-- Opening Marker --
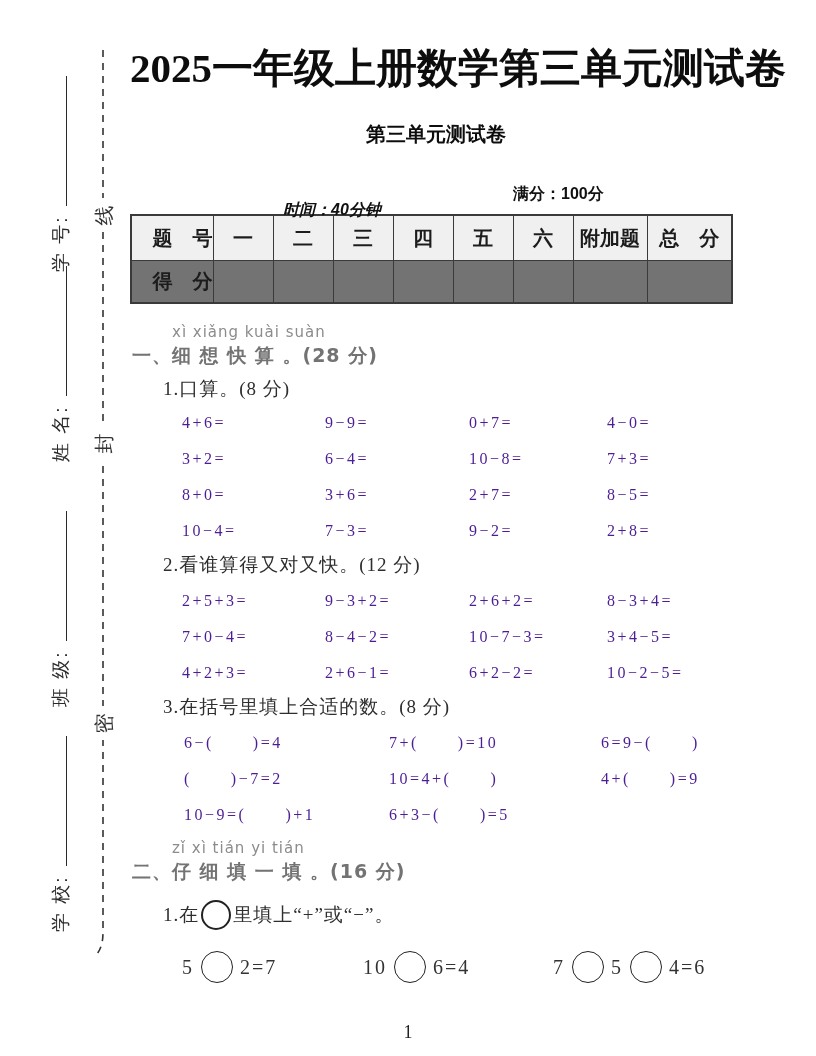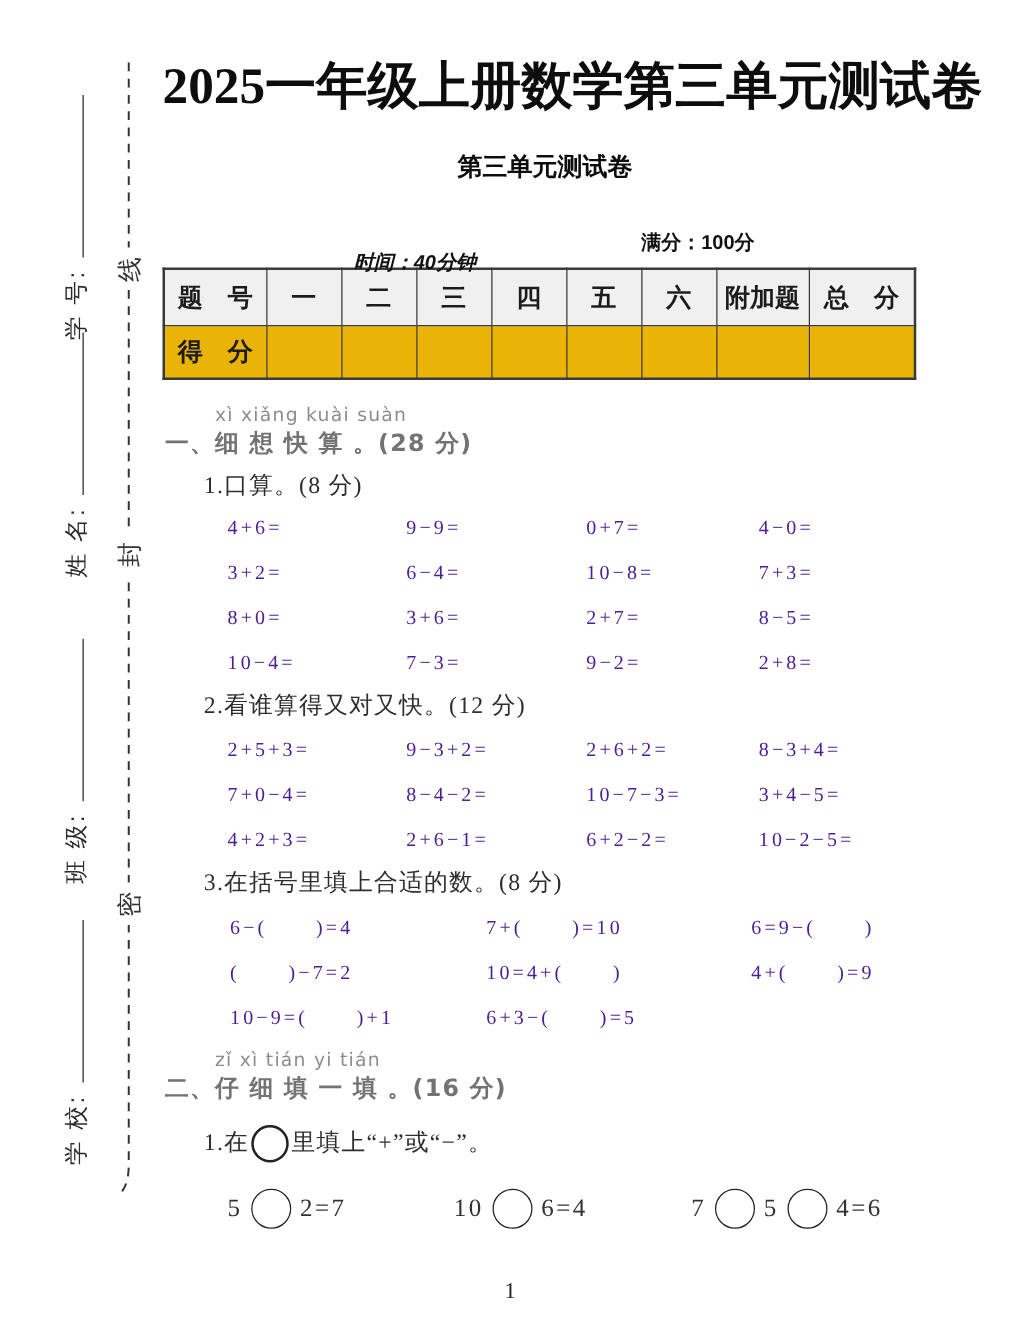--- a/index.html
+++ b/index.html
@@ -44,22 +44,22 @@
   .meta-score{position:absolute;left:383px;top:0;}
   
   table.score{
     margin-top:8px;border-collapse:collapse;width:601px;
     font-family:"Liberation Sans","DejaVu Sans",sans-serif;
     font-weight:bold;font-size:20px;color:#1c1c1c;
     border:2px solid #3a3a3a;table-layout:fixed;
   }
   table.score td{border:1.5px solid #3a3a3a;text-align:center;padding:0;}
   table.score tr.hdr td{height:44px;background:#f0f0f0;}
-  table.score tr.scr td{height:41px;background:#eab308;}
-  table.score td.lbl{text-align:center;}
+  table.score tr.scr td{height:41px;background:#737373;}
+  table.score td.lbl{text-align:right;}
   
   .pinyin{
     font-family:"DejaVu Sans","Liberation Sans",sans-serif;
     font-size:15px;color:#8c8c8c;letter-spacing:1px;height:18px;line-height:18px;
   }
   .sec-heading{
     font-family:"DejaVu Sans","Liberation Sans",sans-serif;
     font-weight:bold;font-size:19px;color:#737373;
     height:28px;line-height:28px;letter-spacing:1px;margin-left:2px;
   }

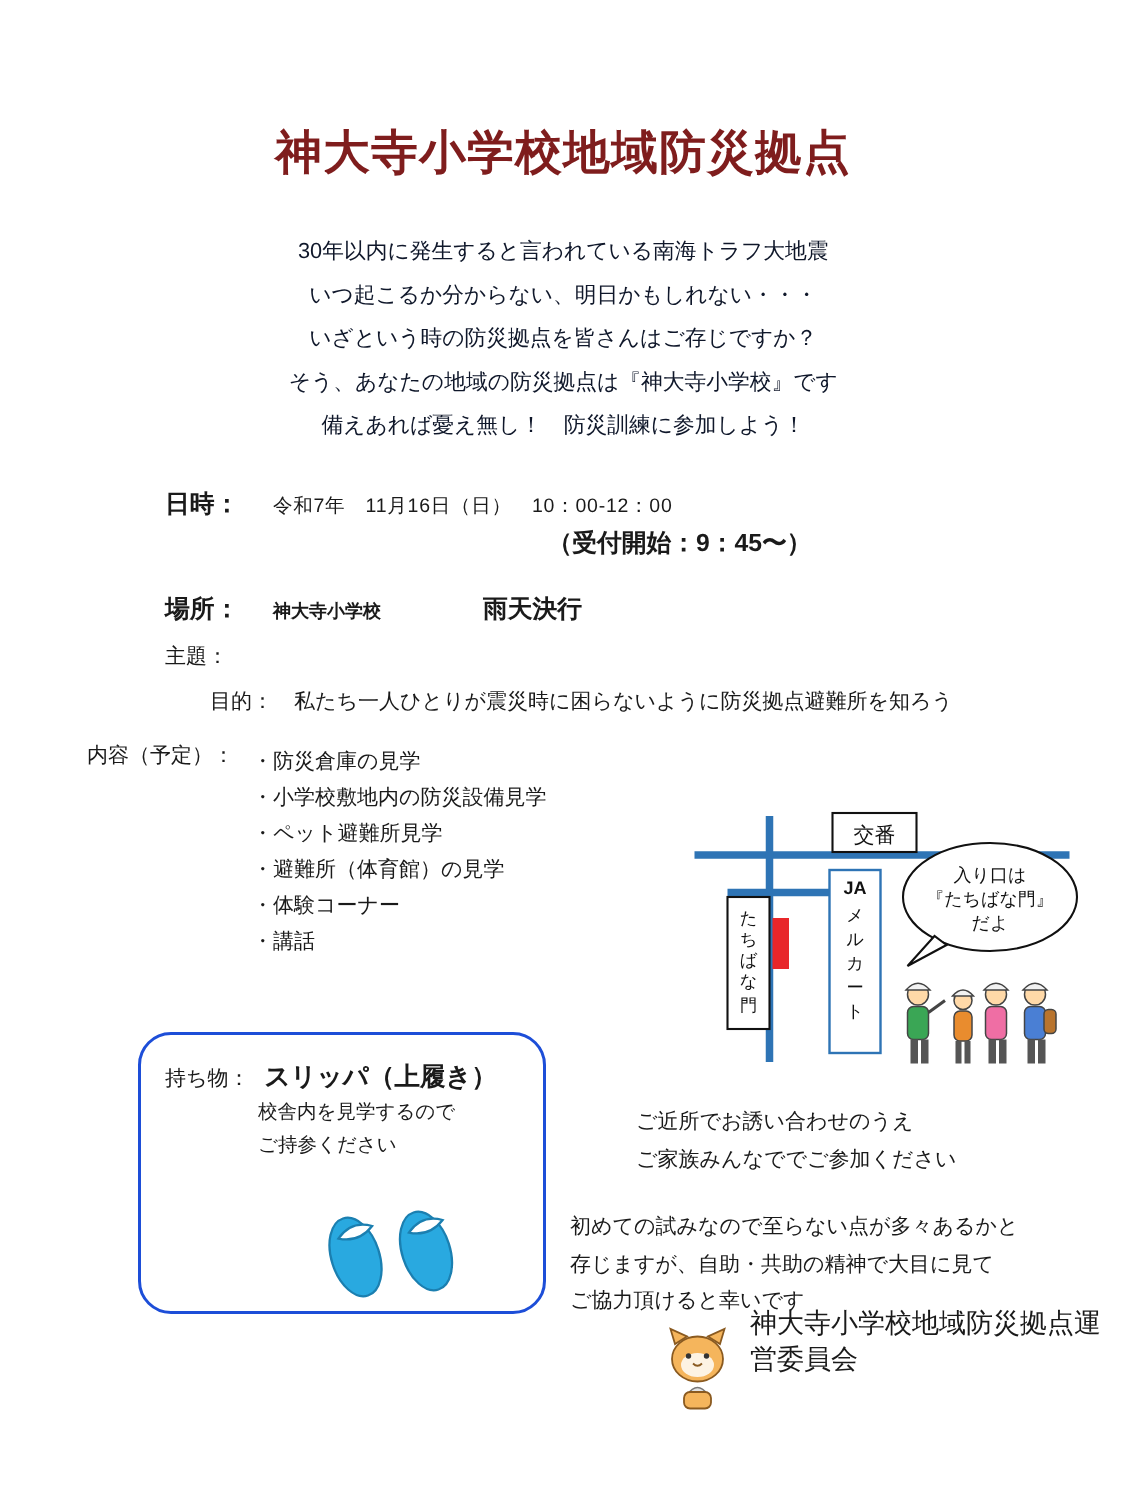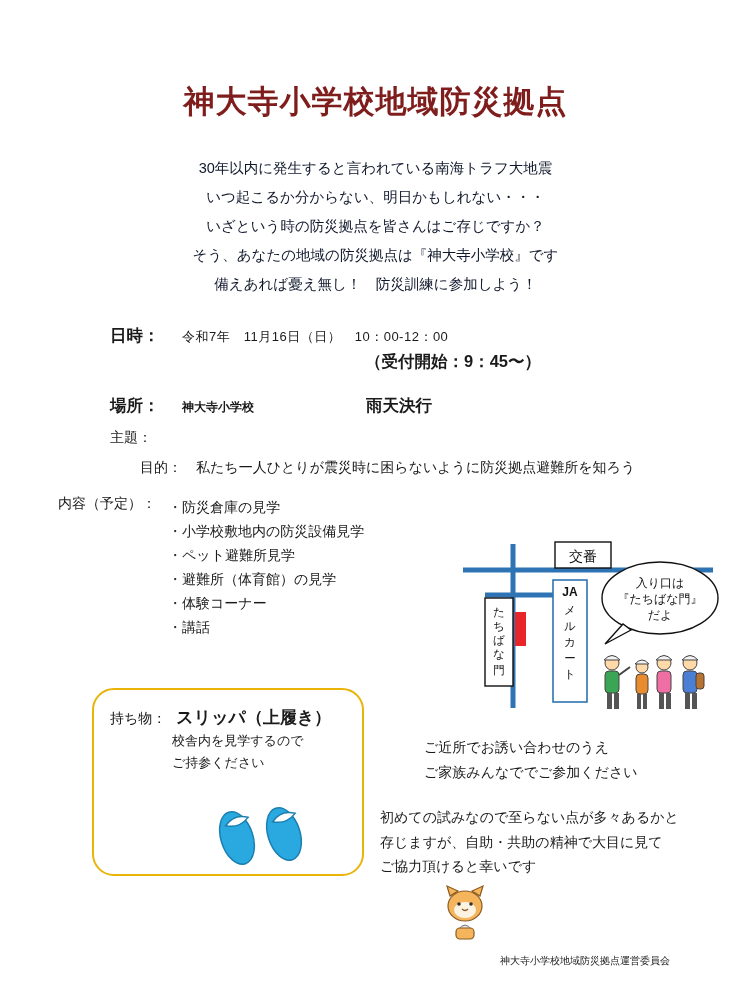--- a/index.html
+++ b/index.html
@@ -84,21 +84,21 @@
     width: 72px;
     flex: 0 0 auto;
   }
   .row-place .value {
     font-size: 12px;
     font-weight: bold;
   }
   .row-place .rain {
     font-size: 16.5px;
     font-weight: bold;
-    margin-left: 112px;
+    margin-left: 68px;
   }
   .row-small {
     display: flex;
     align-items: baseline;
     margin-top: 12px;
   }
   .row-small .label {
     font-size: 14px;
     width: 72px;
     flex: 0 0 auto;
@@ -136,21 +136,21 @@
     content: "\30FB";
   }
 
   
   .bring-box {
     position: absolute;
     left: 92px;
     top: 688px;
     width: 272px;
     height: 188px;
-    border: 2px solid #eab308;
+    border: 2px solid #1d4ed8;
     border-radius: 22px;
     box-sizing: border-box;
   }
   .bring-head {
     display: flex;
     align-items: baseline;
     padding: 16px 0 0 16px;
   }
   .bring-head .blabel {
     font-size: 14px;
@@ -206,22 +206,22 @@
     left: 380px;
     top: 805px;
     font-size: 14px;
     line-height: 1.75;
   }
 
   
   .footer-org {
     position: absolute;
     left: 500px;
-    top: 954px;
-    font-size: 10px;
+    top: 870px;
+    font-size: 18px;
   }
   .cat {
     position: absolute;
     left: 440px;
     top: 884px;
     width: 50px;
     height: 56px;
   }
 </style>
 </head>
-- Closing Marker --
§ Task objective:
Search the material above for "align". Pull out each line where it shows up.

§ Task output:
   table.score td{border:1.5px solid #3a3a3a;text-align:center;padding:0;}
-  table.score td.lbl{text-align:center;}
+  table.score td.lbl{text-align:right;}
     align-items: baseline;
     align-items: baseline;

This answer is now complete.